**PROBLEM DETAILS:**
Filter the listing down to the lines containing the word "none".

[[ MATERIAL PROVIDED open ]]

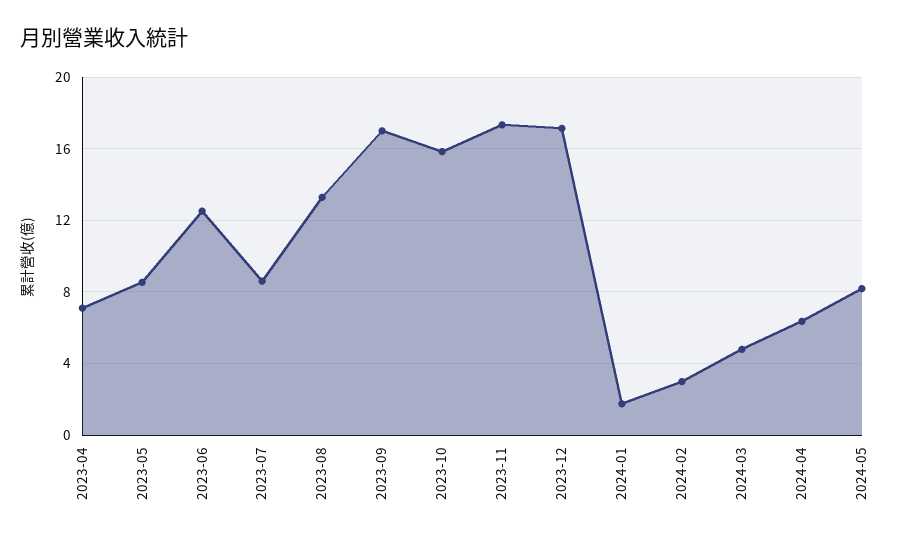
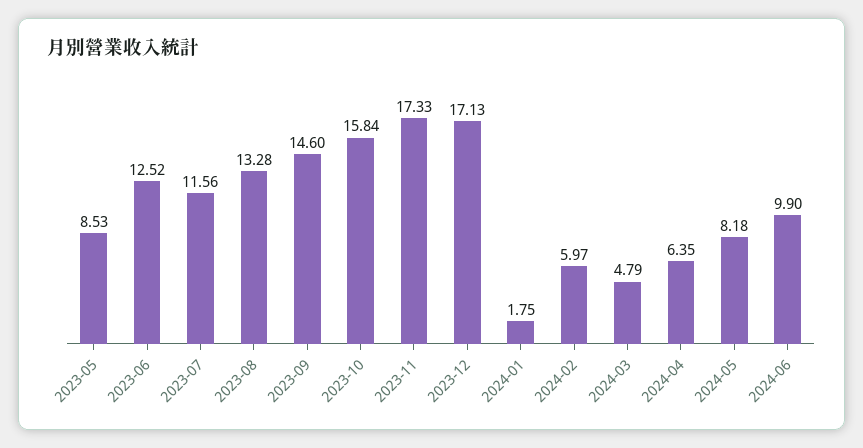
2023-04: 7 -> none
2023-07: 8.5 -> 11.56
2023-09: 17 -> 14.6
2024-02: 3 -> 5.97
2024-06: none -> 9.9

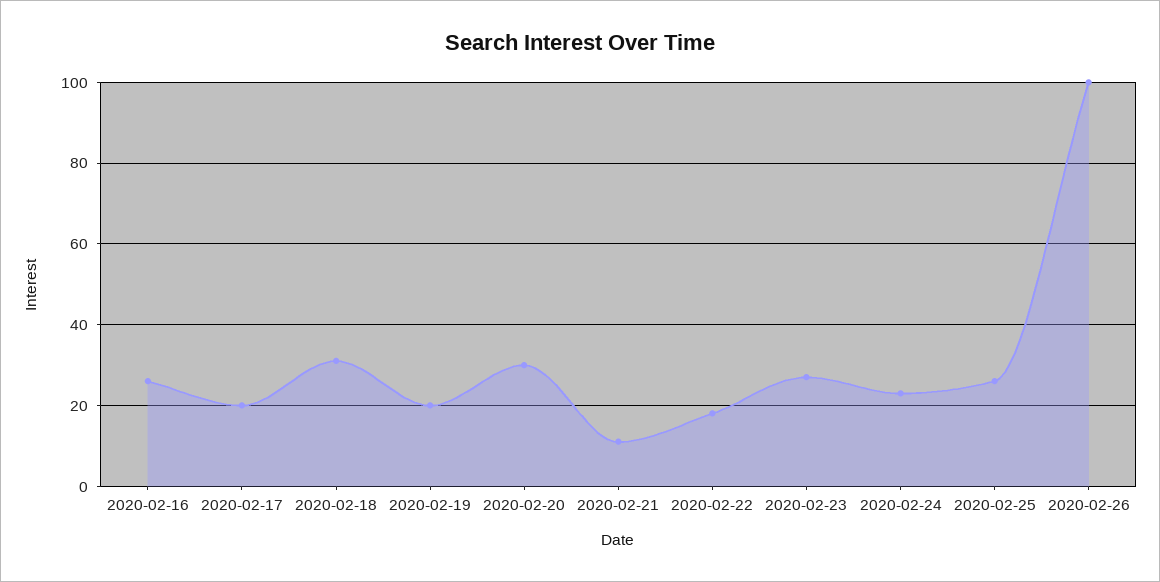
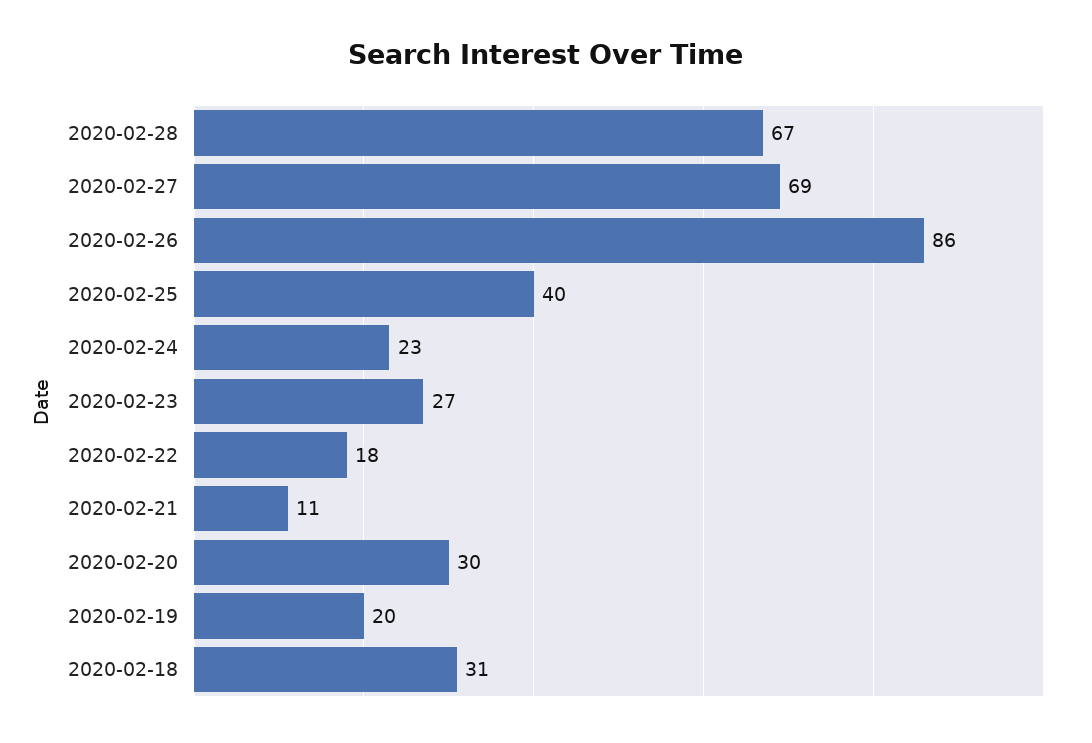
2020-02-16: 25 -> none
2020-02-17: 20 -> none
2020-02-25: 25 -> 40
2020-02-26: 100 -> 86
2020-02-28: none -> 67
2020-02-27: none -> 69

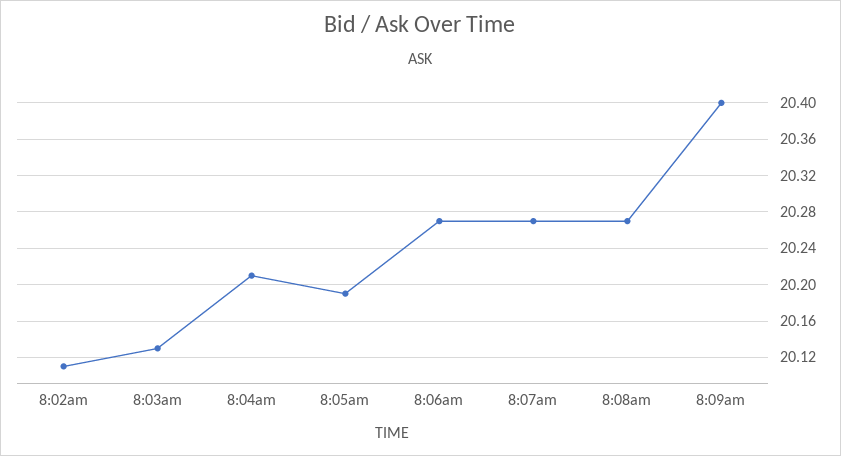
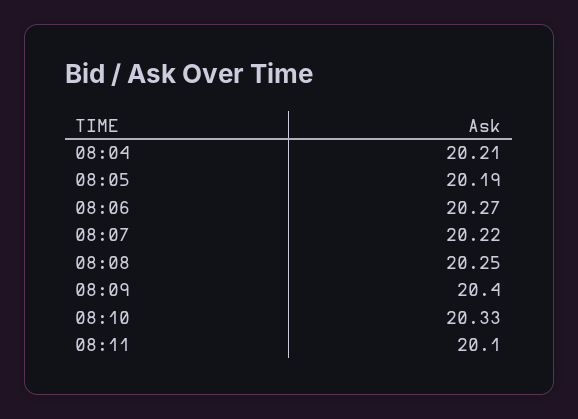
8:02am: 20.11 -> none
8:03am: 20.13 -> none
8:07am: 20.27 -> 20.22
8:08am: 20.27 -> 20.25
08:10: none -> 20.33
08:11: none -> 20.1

[[ MATERIAL PROVIDED closed ]]

**THE ANSWER:**
2023-04: 7 -> none
2024-06: none -> 9.9
2020-02-16: 25 -> none
2020-02-17: 20 -> none
2020-02-28: none -> 67
2020-02-27: none -> 69
8:02am: 20.11 -> none
8:03am: 20.13 -> none
08:10: none -> 20.33
08:11: none -> 20.1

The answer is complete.